[Work order]
Each line of the data below that holds the word "ffffff" is to be reported in full.

[Collected data]
--

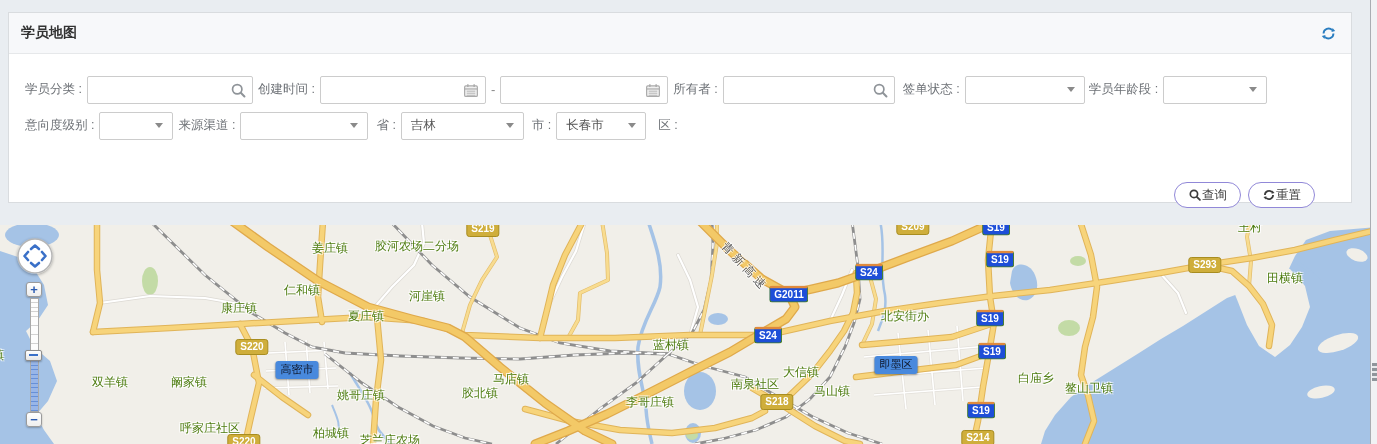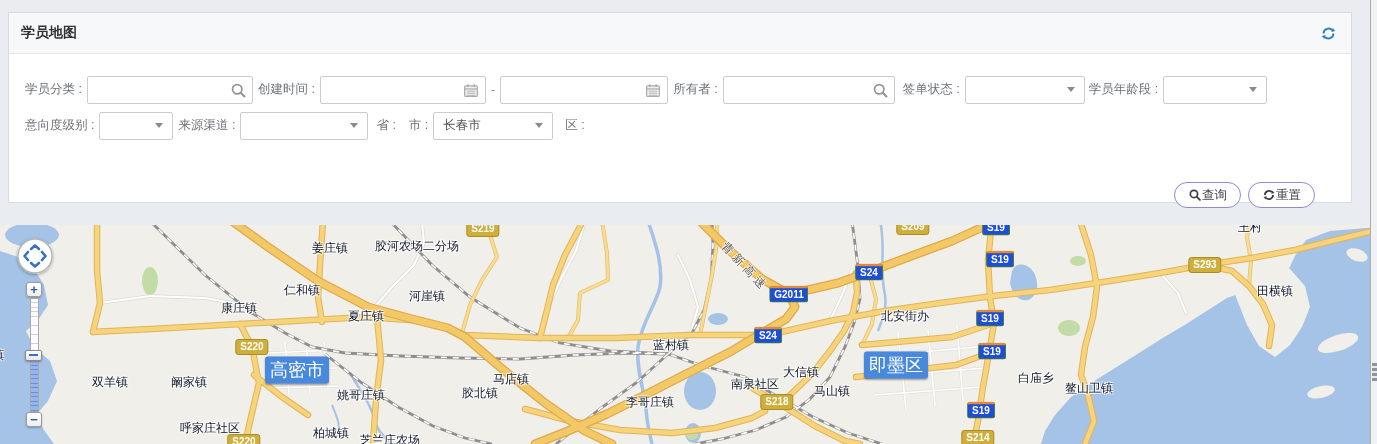--- a/index.html
+++ b/index.html
@@ -167,6 +167,10 @@
           <i class="caret"></i>
         </span>
         <span class="flabel" style="margin-left:8px">省 :</span>
+        <span class="sel" style="width:123px">
+          <span>吉林</span>
+          <i class="caret"></i>
+        </span>
         <span class="flabel" style="margin-left:8px">市 :</span>
         <span class="sel" style="width:120px">
           <span>长春市</span>

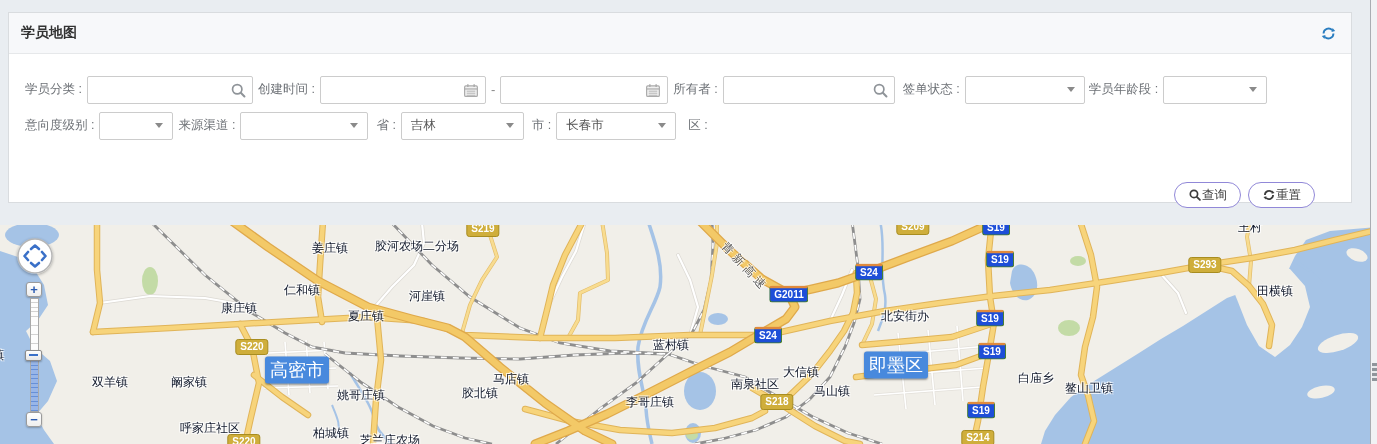--- a/index.html
+++ b/index.html
@@ -172,7 +172,7 @@
           <i class="caret"></i>
         </span>
         <span class="flabel" style="margin-left:8px">市 :</span>
-        <span class="sel" style="width:120px">
+        <span class="sel" style="width:90px">
           <span>长春市</span>
           <i class="caret"></i>
         </span>

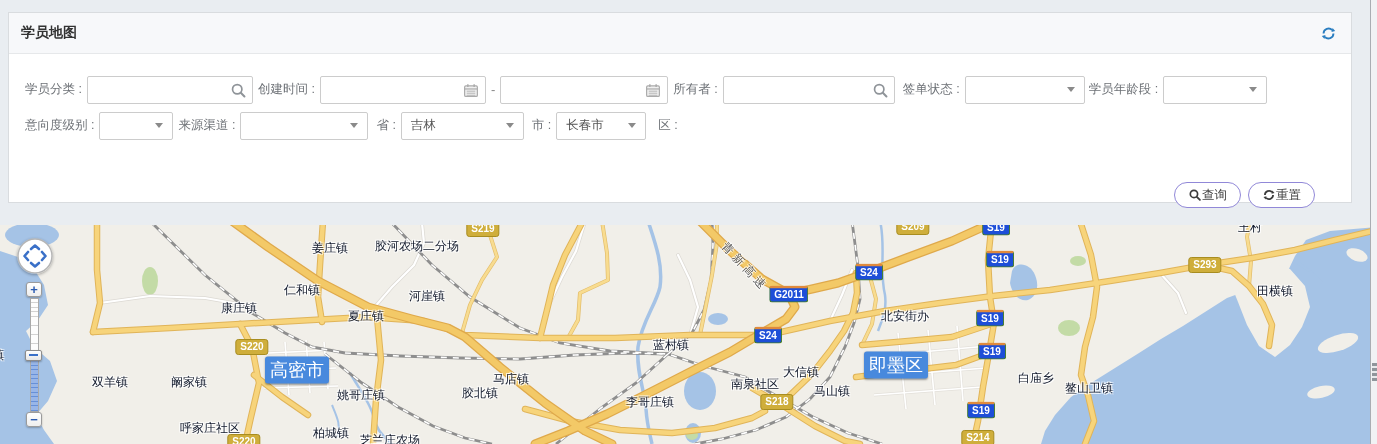--- a/index.html
+++ b/index.html
@@ -34,7 +34,7 @@
   .map{position:absolute;left:0;top:225px;width:1377px;height:219px;overflow:hidden;background:#f1efe9;cursor:grab;}
   .map svg{position:absolute;left:0;top:0;}
   #map-labels{position:absolute;left:0;top:0;width:100%;height:100%;}
-  .tlabel{position:absolute;transform:translate(-50%,-50%);font-size:12px;color:#0f172a;white-space:nowrap;
+  .tlabel{position:absolute;transform:translate(-50%,-50%);font-size:12px;color:#4d7c0f;white-space:nowrap;
     text-shadow:-1px -1px 0 rgba(255,255,255,.9),1px -1px 0 rgba(255,255,255,.9),
                 -1px 1px 0 rgba(255,255,255,.9),1px 1px 0 rgba(255,255,255,.9);}
   .clabel{position:absolute;transform:translate(-50%,-50%);font-size:18px;color:#ffffff;background:#4889dd;

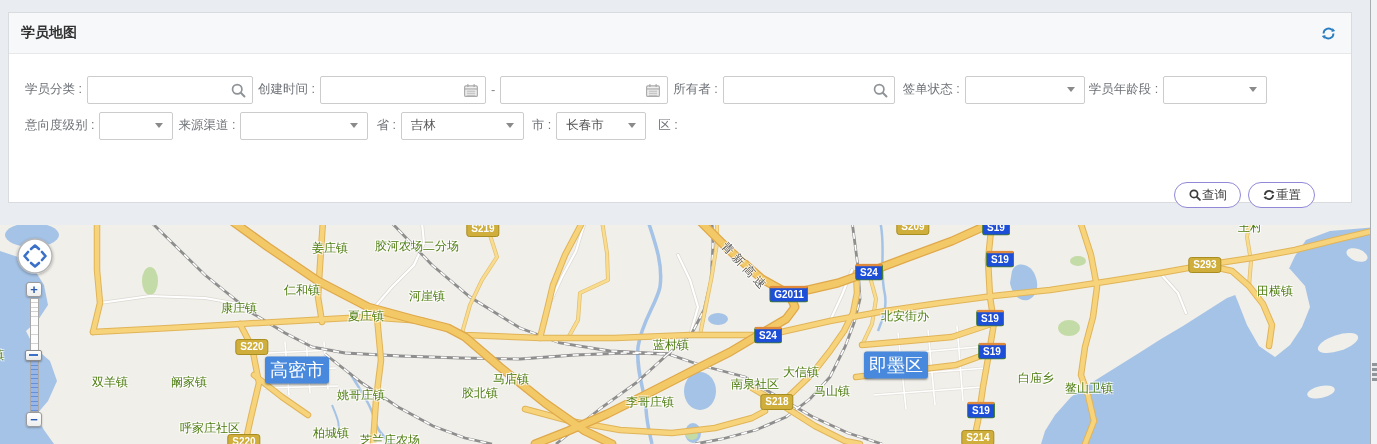--- a/index.html
+++ b/index.html
@@ -385,7 +385,7 @@
         <div class="tlabel" style="left: 905px; top: 91px;">北安街办</div>
         <div class="tlabel" style="left: 1036px; top: 153px;">白庙乡</div>
         <div class="tlabel" style="left: 1089px; top: 163px;">鳌山卫镇</div>
-        <div class="tlabel" style="left: 1275px; top: 66px;">田横镇</div>
+        <div class="tlabel" style="left: 1275px; top: 53px; padding-left: 20px;">田横镇</div>
         <div class="tlabel" style="left: 1250px; top: 2px;">王村</div>
         <div class="tlabel" style="left: -2px; top: 130px;">镇</div>
         <div class="clabel" style="left: 297px; top: 145px;">高密市</div>

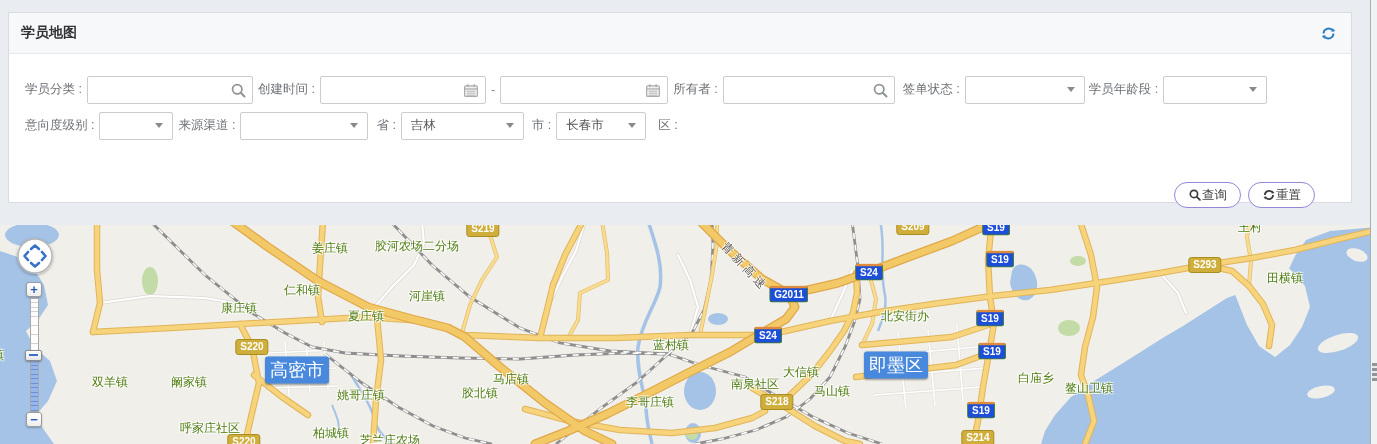--- a/index.html
+++ b/index.html
@@ -37,7 +37,7 @@
   .tlabel{position:absolute;transform:translate(-50%,-50%);font-size:12px;color:#4d7c0f;white-space:nowrap;
     text-shadow:-1px -1px 0 rgba(255,255,255,.9),1px -1px 0 rgba(255,255,255,.9),
                 -1px 1px 0 rgba(255,255,255,.9),1px 1px 0 rgba(255,255,255,.9);}
-  .clabel{position:absolute;transform:translate(-50%,-50%);font-size:18px;color:#ffffff;background:#4889dd;
+  .clabel{position:absolute;transform:translate(-50%,-50%);font-size:11px;color:#0f172a;background:#4889dd;
           border-radius:3px;padding:1px 5px 2px;box-shadow:0 1px 2px rgba(0,0,0,.35);white-space:nowrap;}
   .rbadge{position:absolute;transform:translate(-50%,-50%);font:bold 10px/12px "Liberation Sans",sans-serif;
           color:#fff;border-radius:3px;padding:1px 4px;white-space:nowrap;box-sizing:border-box;}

--

[Exercise output]
   .clabel{position:absolute;transform:translate(-50%,-50%);font-size:18px;color:#ffffff;background:#4889dd;
-  .clabel{position:absolute;transform:translate(-50%,-50%);font-size:18px;color:#ffffff;background:#4889dd;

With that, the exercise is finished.